INFORMATION SUPPLIED >>
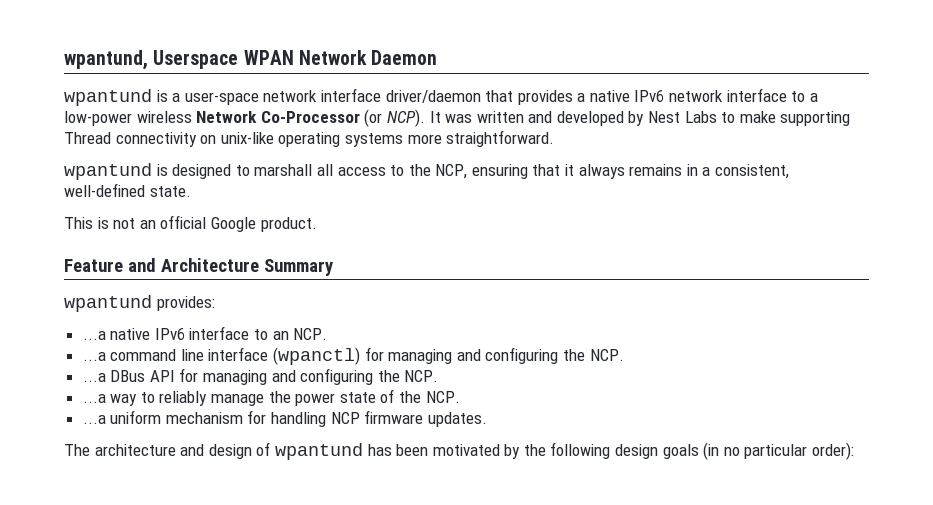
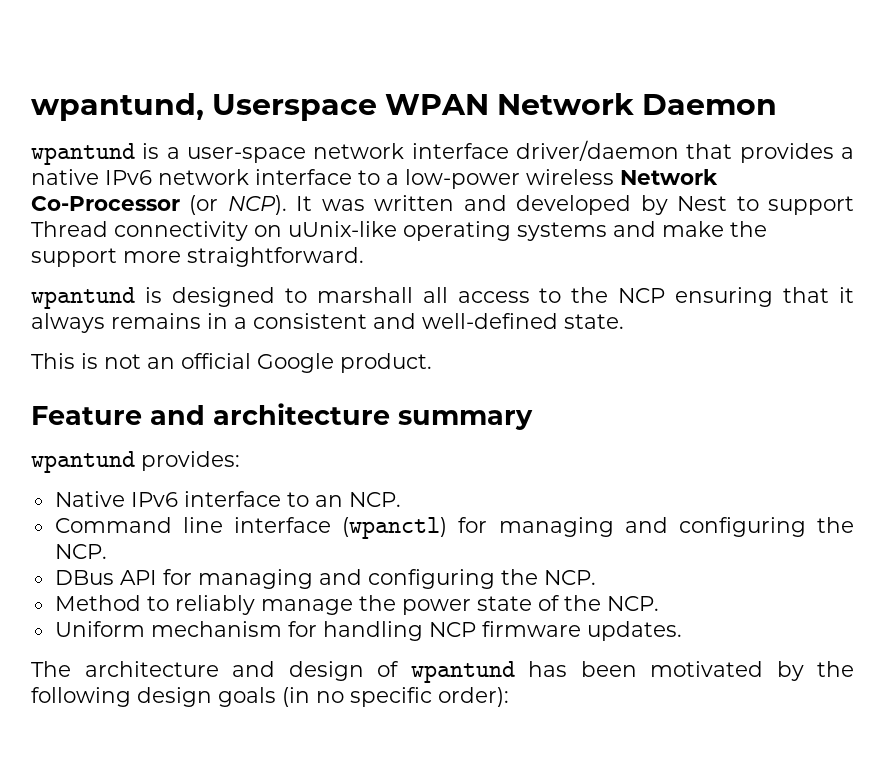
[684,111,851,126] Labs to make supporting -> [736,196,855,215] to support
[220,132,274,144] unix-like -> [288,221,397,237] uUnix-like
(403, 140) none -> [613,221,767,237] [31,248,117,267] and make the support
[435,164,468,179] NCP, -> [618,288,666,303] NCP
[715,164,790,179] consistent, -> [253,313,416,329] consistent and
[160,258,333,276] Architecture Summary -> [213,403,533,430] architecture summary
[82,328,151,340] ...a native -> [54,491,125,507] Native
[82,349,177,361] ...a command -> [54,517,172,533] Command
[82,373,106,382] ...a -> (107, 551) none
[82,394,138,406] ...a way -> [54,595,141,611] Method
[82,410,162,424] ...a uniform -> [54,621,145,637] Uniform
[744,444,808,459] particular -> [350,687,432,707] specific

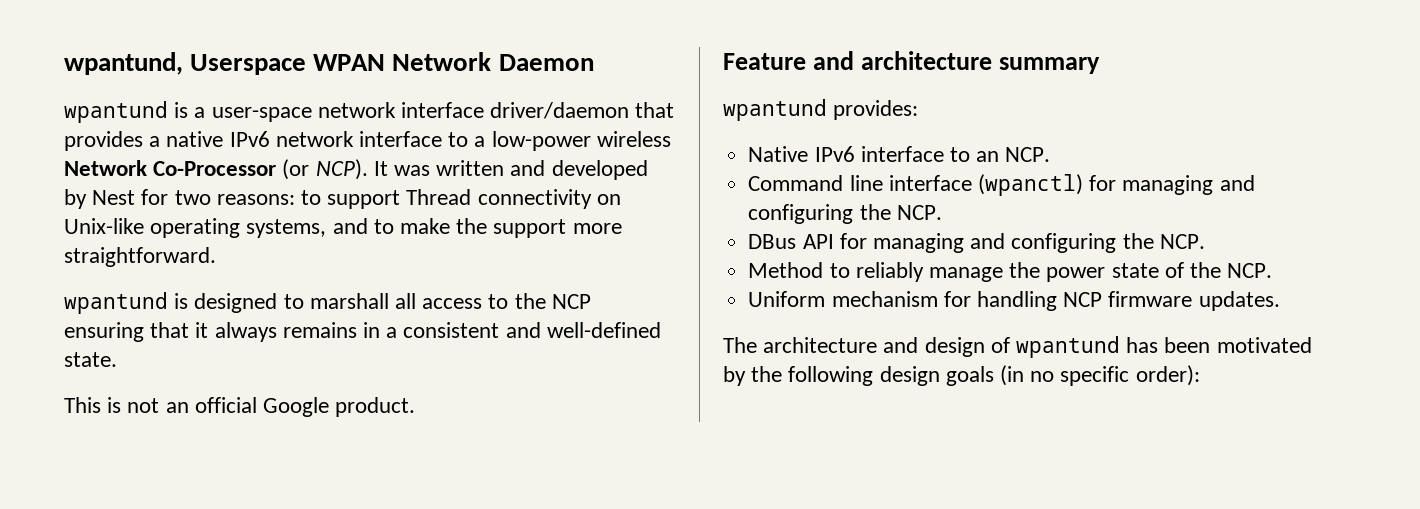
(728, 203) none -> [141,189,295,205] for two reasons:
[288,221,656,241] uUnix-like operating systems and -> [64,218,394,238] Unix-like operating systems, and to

...

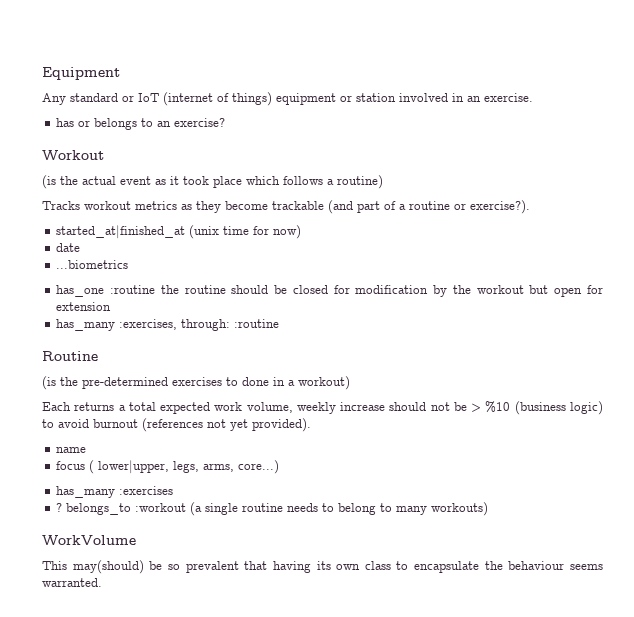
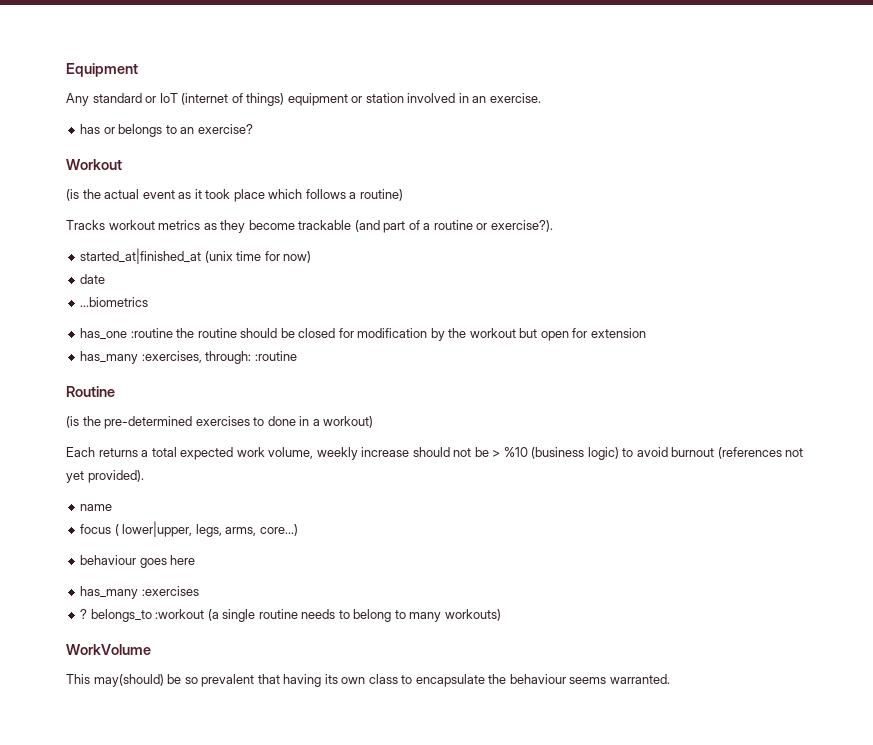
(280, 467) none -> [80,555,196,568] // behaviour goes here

WHAT YOU WILL DO >>
From the records above, copy only the lines running from the line holding "[82,410,162,424] ...a uniform" through the line holding "[288,221,656,241] uUnix-like operating", with no pictures.

WRITTEN SOLUTION >>
[82,410,162,424] ...a uniform -> [54,621,145,637] Uniform
[744,444,808,459] particular -> [350,687,432,707] specific

(728, 203) none -> [141,189,295,205] for two reasons:
[288,221,656,241] uUnix-like operating systems and -> [64,218,394,238] Unix-like operating systems, and to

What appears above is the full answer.